Web page revision data
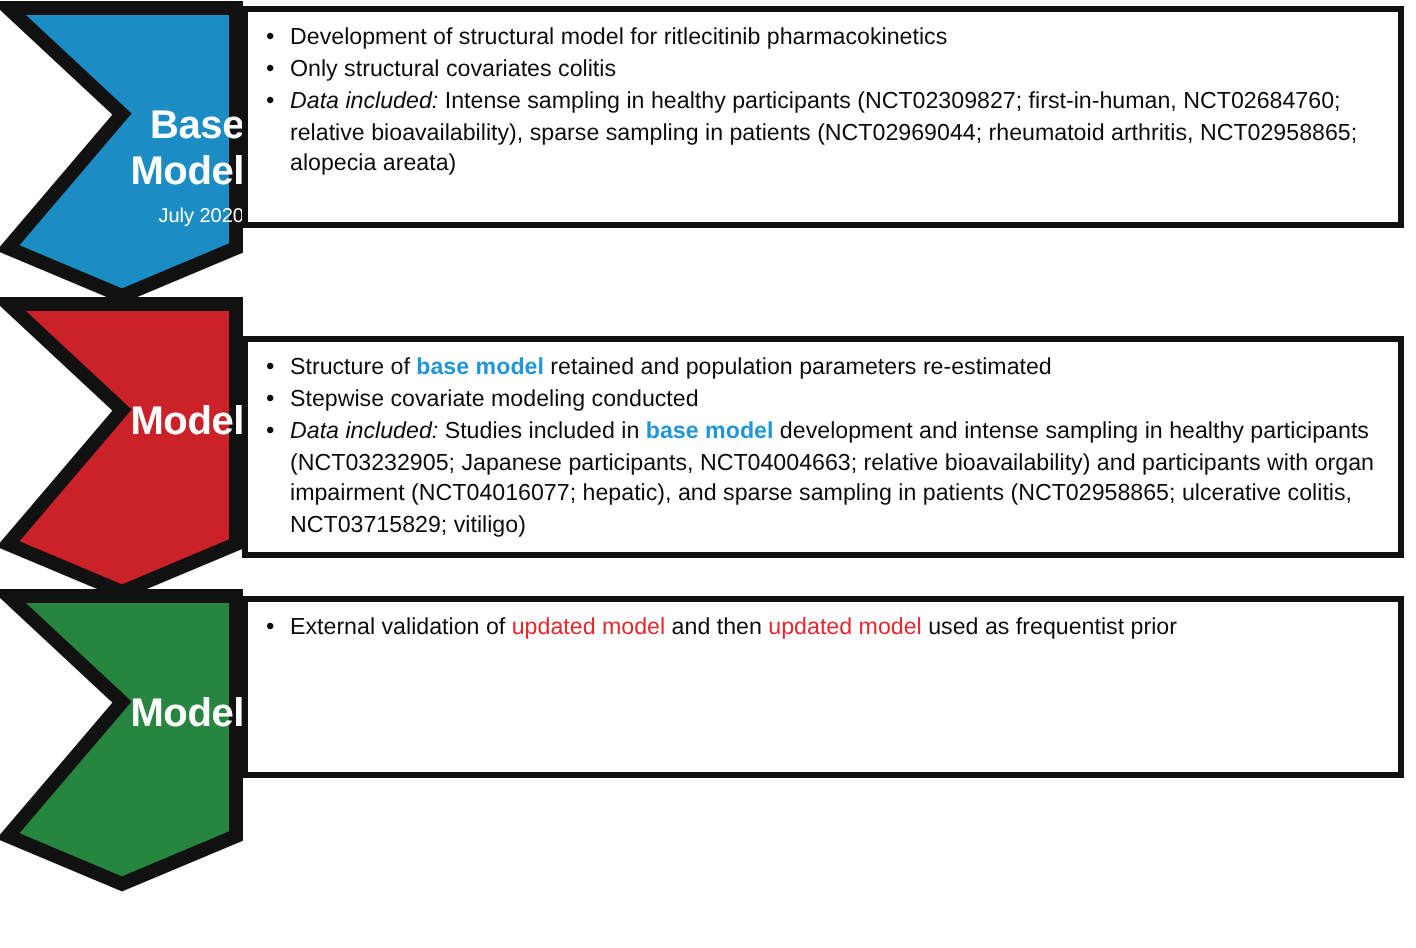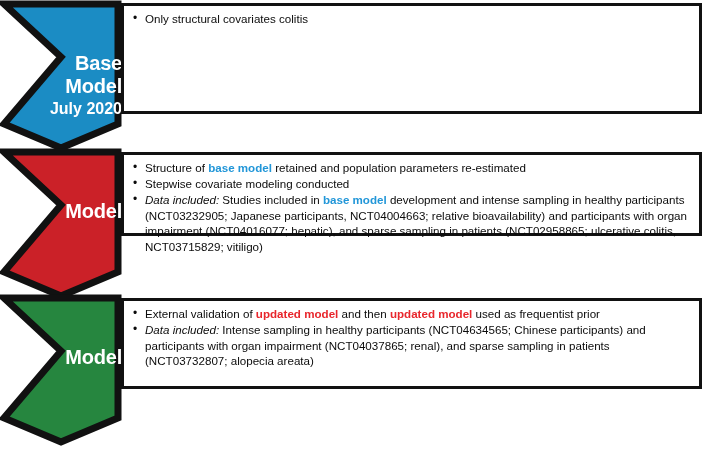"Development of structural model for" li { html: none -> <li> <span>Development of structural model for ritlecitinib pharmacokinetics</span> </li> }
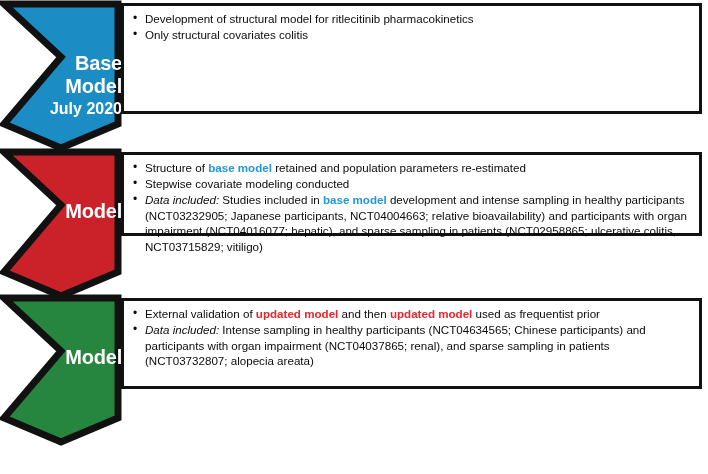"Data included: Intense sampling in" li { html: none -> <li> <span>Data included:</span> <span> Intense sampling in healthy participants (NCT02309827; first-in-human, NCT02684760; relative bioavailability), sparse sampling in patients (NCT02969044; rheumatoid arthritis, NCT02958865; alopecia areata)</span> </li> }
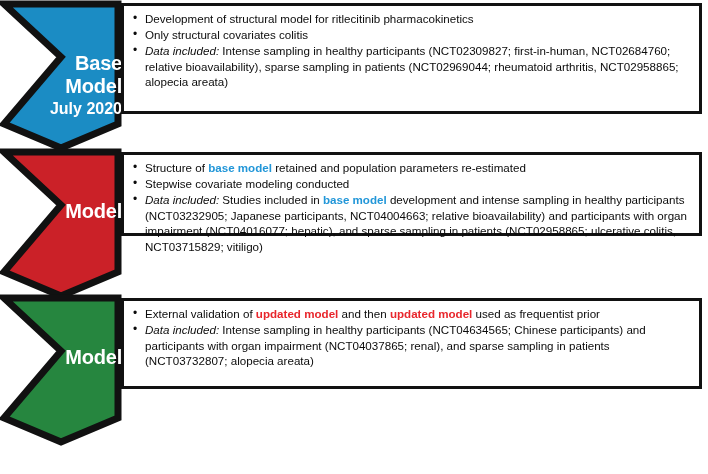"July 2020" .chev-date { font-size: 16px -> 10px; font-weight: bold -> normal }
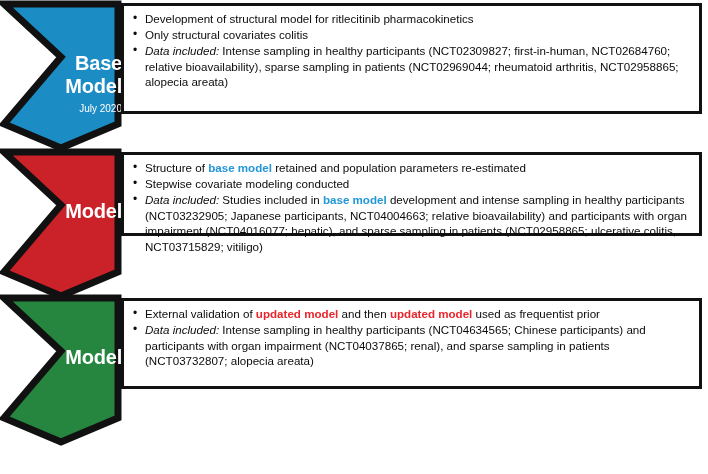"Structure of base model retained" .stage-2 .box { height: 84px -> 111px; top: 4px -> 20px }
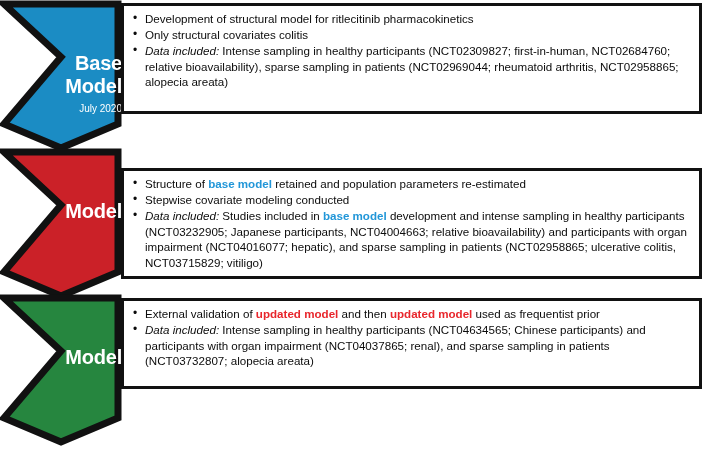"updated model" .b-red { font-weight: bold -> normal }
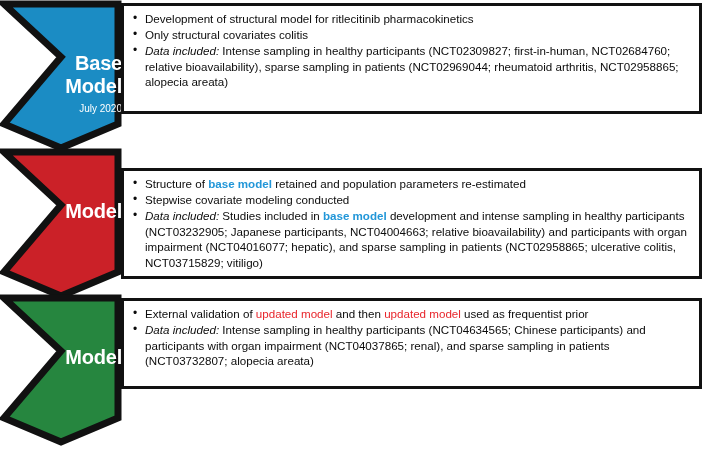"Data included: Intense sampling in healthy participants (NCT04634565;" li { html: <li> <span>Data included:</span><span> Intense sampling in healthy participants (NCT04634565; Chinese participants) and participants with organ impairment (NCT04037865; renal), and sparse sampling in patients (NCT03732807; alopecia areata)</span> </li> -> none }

WORK TO BE COMPLETED.
The reply is to be all the records above, transcribed exactly, with no pictures.

TASK RESULT.
"Development of structural model for" li { html: none -> <li> <span>Development of structural model for ritlecitinib pharmacokinetics</span> </li> }
"Data included: Intense sampling in" li { html: none -> <li> <span>Data included:</span> <span> Intense sampling in healthy participants (NCT02309827; first-in-human, NCT02684760; relative bioavailability), sparse sampling in patients (NCT02969044; rheumatoid arthritis, NCT02958865; alopecia areata)</span> </li> }
"July 2020" .chev-date { font-size: 16px -> 10px; font-weight: bold -> normal }
"Structure of base model retained" .stage-2 .box { height: 84px -> 111px; top: 4px -> 20px }
"updated model" .b-red { font-weight: bold -> normal }
"Data included: Intense sampling in healthy participants (NCT04634565;" li { html: <li> <span>Data included:</span><span> Intense sampling in healthy participants (NCT04634565; Chinese participants) and participants with organ impairment (NCT04037865; renal), and sparse sampling in patients (NCT03732807; alopecia areata)</span> </li> -> none }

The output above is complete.